Doctrine: Reparation

  • Justice is paying what we owe. The virtue of religion is justice applied to our relationship with God—ways we give God what we owe him. The four basic acts of religion are thanksgiving or gratitude; reparation, contrition, or penance; adoration or glory; and petition or asking God for the things we need or want.
  • Our readings today and this season of Lent make it appropriate to focus on reparation.
  • When you have broken something, you try to get it fixed. If you borrow something and damage it, you owe the owner a repair or fair compensation in return. When it comes to our relationship with God, reparation is an act on our part which partly repairs the evil done or slightly compensates God for it.
  • Of course we cannot pay back to God the cost of our sins. We don’t save ourselves. God has done this himself for us by become man and then undergoing his Passion and Resurrection to redeem us. But reparation as an act of justice toward God arises out of a need in us, for us to do something about our sins.
  • Acts of reparation can be done either for our own sins or anyone else’s. We can do reparation for what other Christians have done wrong because of the solidarity that exists among   the members of the Body of Christ. We can do reparation for evils non-Christians have done due to our common membership in the family of mankind.
  • Contrition is our turning away from sin. It is a holy impulse based on objective truth: Something we have or somebody else has done is wrong. This impulse or emotion becomes an act of reparation when we make an act of the will to say to God, “I am sorry about that.”
  • Contrition or the desire to make reparation can arise seemingly spontaneously at the most unusual times, but Lent is a time when we can consciously cultivate this.
  • In addition to prayer, we can also perform bodily acts: small or large mortifications, fasting, almsgiving, anything one does to express inner sorrow.

Practical Application: Small mortifications

  • A small mortification is a little act of penance, a sacrifice we voluntarily make and then join to some intention.
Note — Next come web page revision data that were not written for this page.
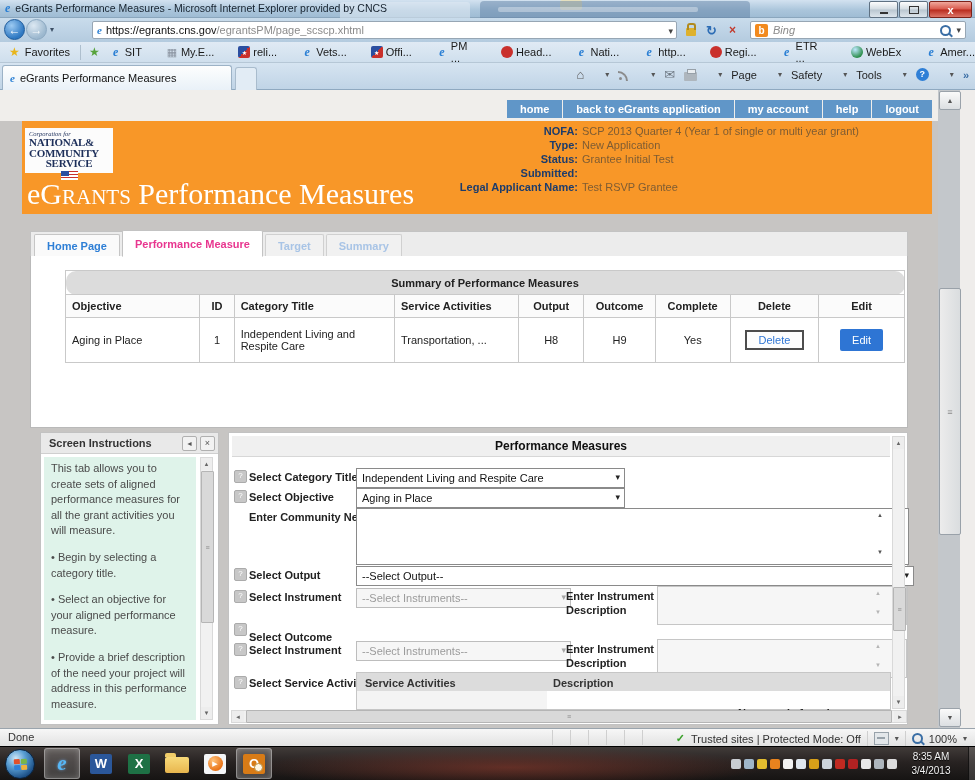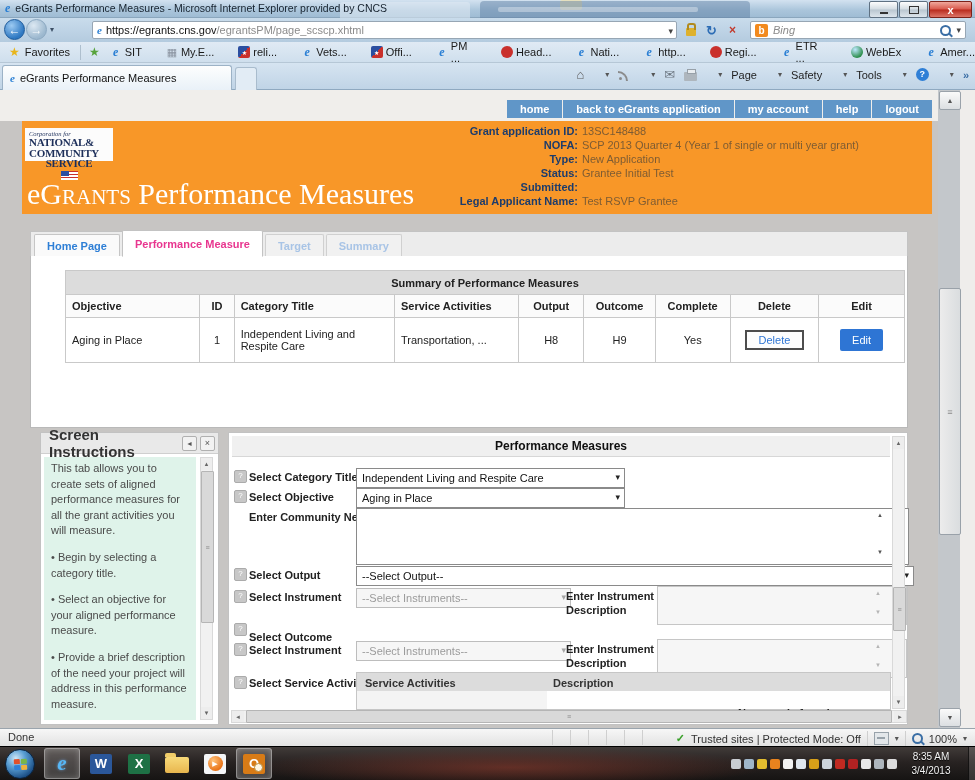--- a/index.html
+++ b/index.html
@@ -76,55 +76,55 @@
   .helpcirc{width:13px;height:13px;border-radius:50%;background:#2f7fd6;color:#fff;font:bold 9px/13px "Liberation Sans",sans-serif;text-align:center;}
   .cmd-chev{color:#3a6ea5;font-size:11px;font-weight:bold;}
   
   .page{left:0;top:90px;width:975px;height:638px;background:#c7c5c3;}
   .page-top{left:0;top:0;width:975px;height:31px;background:#f0eeeb;}
   .right-strip{left:960px;top:0;width:15px;height:638px;background:#efedeb;}
   .navrow{top:10px;right:43px;display:flex;gap:1px;}
   .navbtn{background:#6096C8;color:#fff;font-size:11px;font-weight:bold;padding:3px 13px;cursor:pointer;}
   
   .oheader{left:22px;top:31px;width:910px;height:93px;background:#F89728;}
-  .logo{left:3px;top:7px;width:88px;height:33px;background:#fcfcfc;padding:2px 4px;color:#1d2f5a;font-family:"Liberation Serif",serif;}
+  .logo{left:3px;top:7px;width:88px;height:45px;background:#fcfcfc;padding:2px 4px;color:#1d2f5a;font-family:"Liberation Serif",serif;}
   .logo .l0{font-style:italic;font-size:6.5px;line-height:7px;}
   .logo .ln{font-weight:bold;font-size:11px;line-height:10.5px;letter-spacing:-0.3px;}
   .logo .flagrow{display:flex;align-items:center;gap:2px;flex-direction:column;}
   .usflag{display:inline-block;width:17px;height:9px;background:repeating-linear-gradient(180deg,#c9302c 0 1.5px,#fff 1.5px 3px);position:relative;}
   .usflag::before{content:"";position:absolute;left:0;top:0;width:8px;height:5px;background:#2b4ea0;}
   .otitle{left:5px;bottom:5px;color:#fff;font-family:"Liberation Serif",serif;font-size:30px;line-height:30px;white-space:nowrap;}
   .otitle .sc{font-variant:small-caps;}
   .gfields{left:398px;top:4px;width:508px;}
   .gf-row{display:flex;line-height:13.5px;font-size:11px;margin-bottom:0.5px;}
   .gf-label{width:158px;text-align:right;font-weight:bold;color:#1d3c6b;flex:none;}
   .gf-value{margin-left:4px;color:#7e5c33;}
   
   .tabstrip{left:30px;top:141px;width:878px;height:26px;background:#ececec;border:1px solid #c3c3c3;border-bottom:1px solid #b9b9b9;display:flex;align-items:flex-end;padding-left:3px;}
   .ptab{display:flex;align-items:center;justify-content:center;font-size:11px;font-weight:bold;padding:0 12px;height:21px;background:#f1f1f1;border:1px solid #d0d0d0;border-bottom:none;border-radius:2px 2px 0 0;margin-right:2px;color:#A8C4E6;position:relative;}
   .ptab.home{background:#fafafa;border-color:#c6c6c6;color:#2E7FD6;cursor:pointer;}
   .ptab.active{background:#fff;border-color:#c3c3c3;color:#E8368F;height:25px;margin-bottom:-1px;border-bottom:1px solid #fff;z-index:2;cursor:pointer;}
   
   .tablepanel{left:30px;top:166px;width:878px;height:172px;background:#fff;border:1px solid #b9b9b9;border-top:none;}
   .sumtable{position:absolute;left:34px;top:14px;width:840px;border-collapse:collapse;font-size:11px;color:#222;}
   .sumtable th,.sumtable td{border:1px solid #c9c9c9;padding:3px 6px;}
-  .sumtable .ttl{background:#dcdcdc;text-align:center;font-weight:bold;height:17px;}
+  .sumtable .ttl{background:#dcdcdc;text-align:center;font-weight:bold;height:17px;border-radius:10px;}
   .sumtable thead th{background:#fbfbfb;text-align:left;font-weight:bold;height:16px;}
   .sumtable thead th:nth-child(2),.sumtable thead th:nth-child(5),.sumtable thead th:nth-child(6),
   .sumtable thead th:nth-child(7),.sumtable thead th:nth-child(8),.sumtable thead th:nth-child(9){text-align:center;}
   .sumtable tbody td{height:38px;}
   .c-obj{width:146px;} .c-id{width:25px;text-align:center;} .c-cat{width:177px;} .c-sa{width:124px;}
   .c-out{width:58px;text-align:center;} .c-oc{width:62px;text-align:center;} .c-cp{width:66px;text-align:center;}
   .c-del{width:81px;text-align:center;} .c-ed{width:83px;text-align:center;}
   .btn-del{background:#fdfdfd;border:2px solid #4d4d4d;color:#2E75D4;font-size:11px;padding:2px 12px;cursor:pointer;font-family:inherit;}
   .btn-edit{background:#2E75D4;border:none;color:#fff;font-size:11px;padding:5px 12px;border-radius:2px;cursor:pointer;font-family:inherit;}
   
   .instr{left:40px;top:342px;width:179px;height:293px;background:#fff;border:1px solid #c2c2c2;}
   .instr-head{left:0;top:0;width:177px;height:21px;background:#e9e9e9;border-bottom:1px solid #cfcfcf;display:flex;align-items:center;}
-  .instr-title{font-size:15px;font-weight:bold;color:#333;padding-left:8px;flex:1;}
+  .instr-title{font-size:11px;font-weight:bold;color:#333;padding-left:8px;flex:1;}
   .ihbtn{width:13px;height:13px;background:#f2f2f2;border:1px solid #b0b0b0;border-radius:2px;margin-right:3px;display:flex;align-items:center;justify-content:center;font-size:7px;color:#555;cursor:pointer;}
   .instr-body{left:3px;top:24px;width:152px;height:263px;background:#DFF3EA;padding:4px 7px;font-size:11px;color:#4a4a4a;line-height:1.42;overflow:hidden;}
   .instr-body p{margin:0 0 11px 0;}
   .iscroll{left:159px;top:24px;width:13px;height:263px;background:#f1f1f1;border:1px solid #d9d9d9;}
   .sb-arr{position:absolute;left:0;width:11px;height:12px;display:flex;align-items:center;justify-content:center;font-size:6px;color:#666;background:#ededed;cursor:pointer;}
   .sb-thumb{position:absolute;left:0;width:11px;background:#d9d9d9;border:1px solid #b5b5b5;border-radius:1px;display:flex;align-items:center;justify-content:center;font-size:7px;color:#8a8a8a;cursor:pointer;}
   
   .formp{left:228px;top:342px;width:680px;height:293px;background:#fff;border:1px solid #c2c2c2;font-size:11px;}
   .form-head{left:3px;top:3px;width:658px;height:21px;background:#f0f0f0;border-bottom:1px solid #d7d7d7;display:flex;align-items:center;justify-content:center;font-weight:bold;font-size:12px;color:#111;}
   .qicon{position:absolute;left:5px;width:11px;height:11px;background:#c7c7c7;border:1px solid #ababab;border-radius:2px;color:#fff;font-size:8px;line-height:10px;text-align:center;}
@@ -375,24 +375,20 @@
         <div class="ln">NATIONAL&amp;</div>
         <div class="ln">COMMUNITY</div>
         <div class="ln flagrow">
             <span>SERVICE</span>
             <span class="usflag"></span>
           </div>
       </div>
       <div class="abs otitle"><span>e</span><span class="sc">Grants</span><span> Performance Measures</span></div>
       <div class="abs gfields">
 
-          <div class="gf-row">
-            <span class="gf-label">Grant application ID:</span>
-            <span class="gf-value">13SC148488</span>
-          </div>
 
           <div class="gf-row">
             <span class="gf-label">NOFA:</span>
             <span class="gf-value">SCP 2013 Quarter 4 (Year 1 of single or multi year grant)</span>
           </div>
 
           <div class="gf-row">
             <span class="gf-label">Type:</span>
             <span class="gf-value">New Application</span>
           </div>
It is a sacrifice joined to an intention.
  • First, there is the sacrifice. Mortifications can be active or passive and mental or bodily.
    • If I skip dessert, that is an active bodily sacrifice: I’m doing something that mainly bothers a bodily appetite.
    • If I turn away from a memory that makes me angry, that is a passive mental mortification: I’m enduring something I didn’t ask for which is mostly in my mind.
  • Mortifications can also be planned or spontaneous.
    • If I know I have to get up at 5:30 a.m. and I know that is going to be difficult, I can plan to offer that up for something.
    • If I am suddenly stuck in traffic, I now have an opportunity to endure a difficulty I had not foreseen.
  • Next is the “offering for something” side. These small acts of penance can be offered for something.
  • Our doctrinal focus has been on reparation. Mortifications can certainly be offered as acts of reparation to express sorrow for our sins or the sins of others. We can also offer them in petition for all the needs we see around us.